# Optimization on Stiefel manifold (optimization under orthonormal constraints)

This is the code for the paper [Momentum Stiefel Optimizer, with Applications to Suitably-Orthogonal Attention, and Optimal Transport](https://arxiv.org/abs/2205.14173) (ICLR 2023)

## What is Stiefel optimization
A Stiefel manifold $\mathsf{St}(n,m)$ is the set of all matrices satisfying $X^\top X=I$. For optimization on Stiefel manifold, if you can find the minimum value of a function $f(X)$ such that $X$ is a matrix with orthonormal columns, you are in the right place, i.e.,
$$\min_{X \in \mathsf{St}(n,m)} f(X)=\min_{X \in \mathbb{R}^{n \times m}, s.t. X^\top X=I} f(X),\qquad n\ge m.$$


Here is an example of the usage of Stiefel optimization.

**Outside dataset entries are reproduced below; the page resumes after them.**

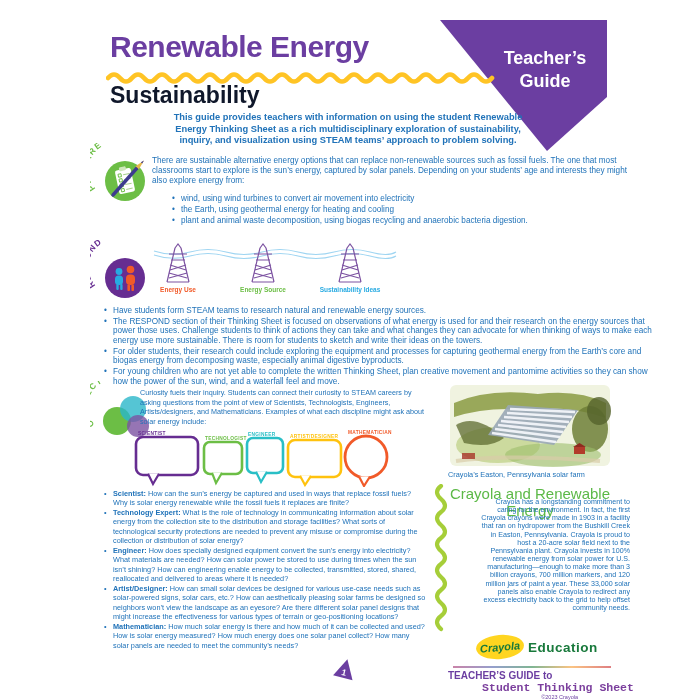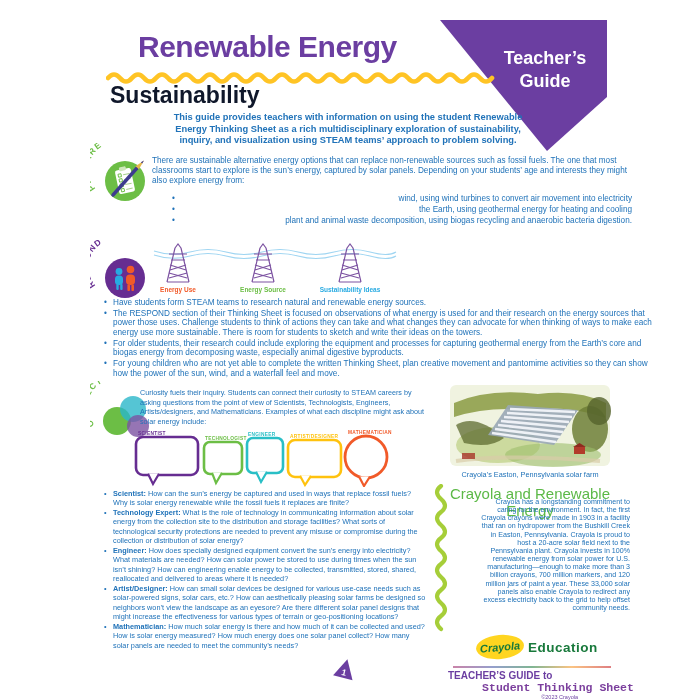"Renewable Energy" #title { margin-left: 28px -> none }
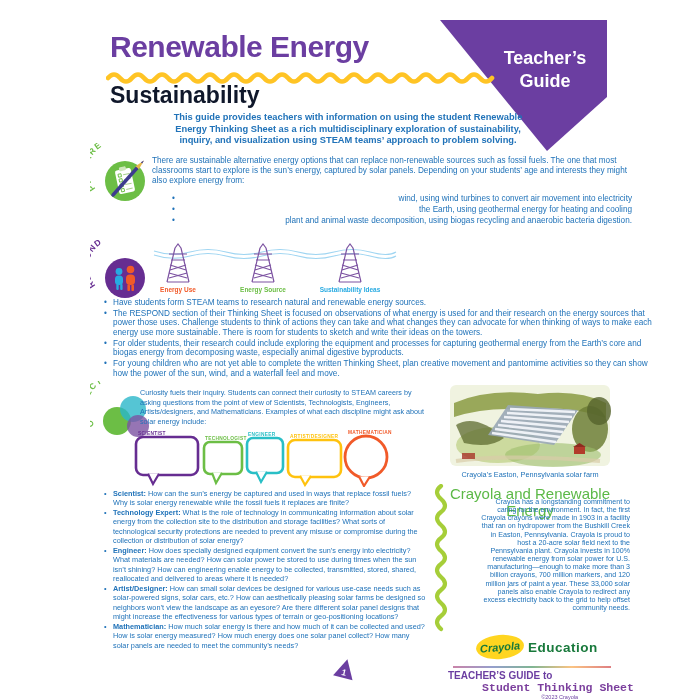"wind, using wind turbines to" #prepare-bullets { text-align: right -> none }
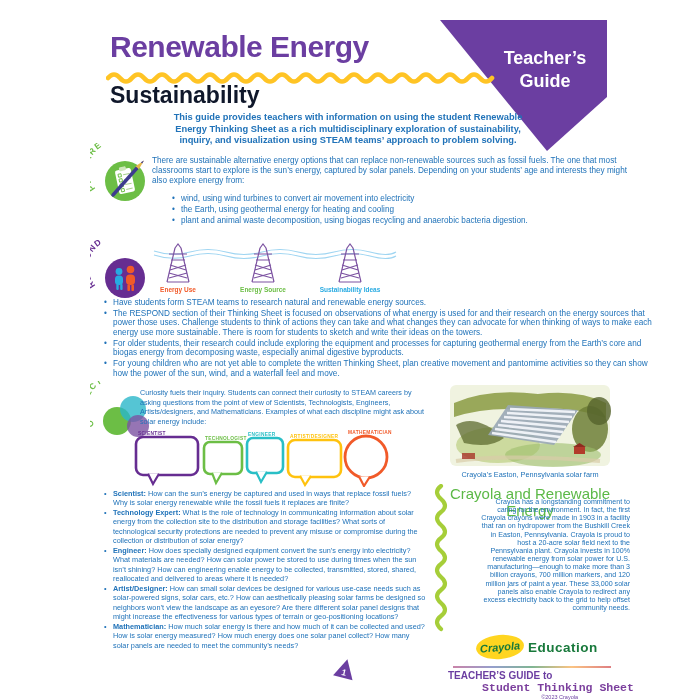"Have students form STEAM teams" #respond-bullets { top: 298px -> 306px }
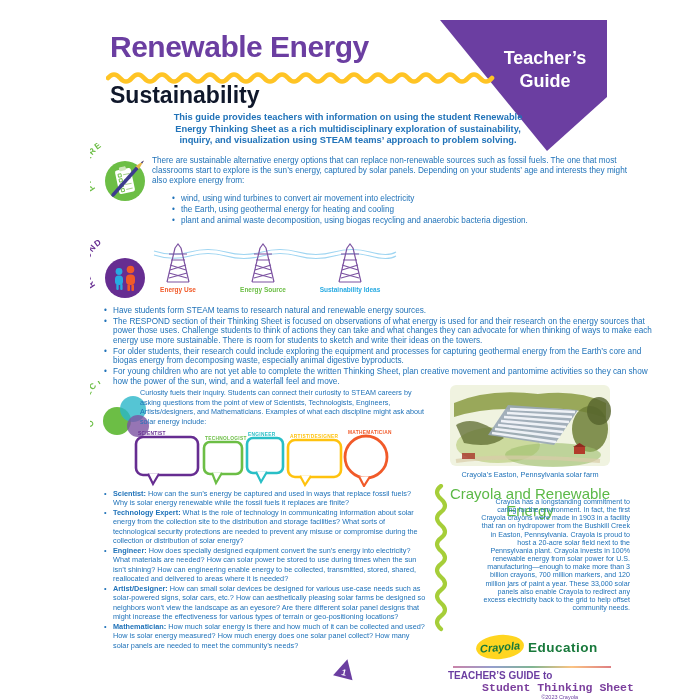"Crayola’s Easton, Pennsylvania solar" #sidebar-caption { text-align: center -> left }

### Example: Subspace pursuing 
When function evaluation in high-dimensional spaces is too costly, why not try it in a lower-dimensional subspace? 

Suppose we have a dataset $\lbrace x_i \rbrace_{i=1}^k$ with $x_i$ in $\mathbb{R}^n$. Then instead of evaluate our function $f(\lbrace x_i\rbrace_{i=1}^k)$ directly, we try to consider the optimization problem $$\max_{U\in St(n,m)} f(\lbrace U^\top x_i\rbrace_{i=1}^k).$$ We take the maximum of $U$ in the sense that the information is preserve as much as we can with the column of $U$ being a set of the orthonormal basis of the subspace. If we choose $m\ll n$, then this can save many computational resources as well as reduce noise. Please refer to Sec. 3.1 in our paper.



## Improve your model in a few lines
![Demo](./demo.gif)

### Example: Transformer model
Our experiment shows that simply applying orthonormal constraint to vanilla transformer will let it outperform later, fancier model(Table 1 in the paper). To apply this to your own model, all you need to do is to simply change the optimizer for each of the $W_i^Q$'s and $W_i^K$'s to our corresponding Stiefel SGD/Adam and use the same hyperparameters. Please refer to Sec. 3.2 in our paper for details.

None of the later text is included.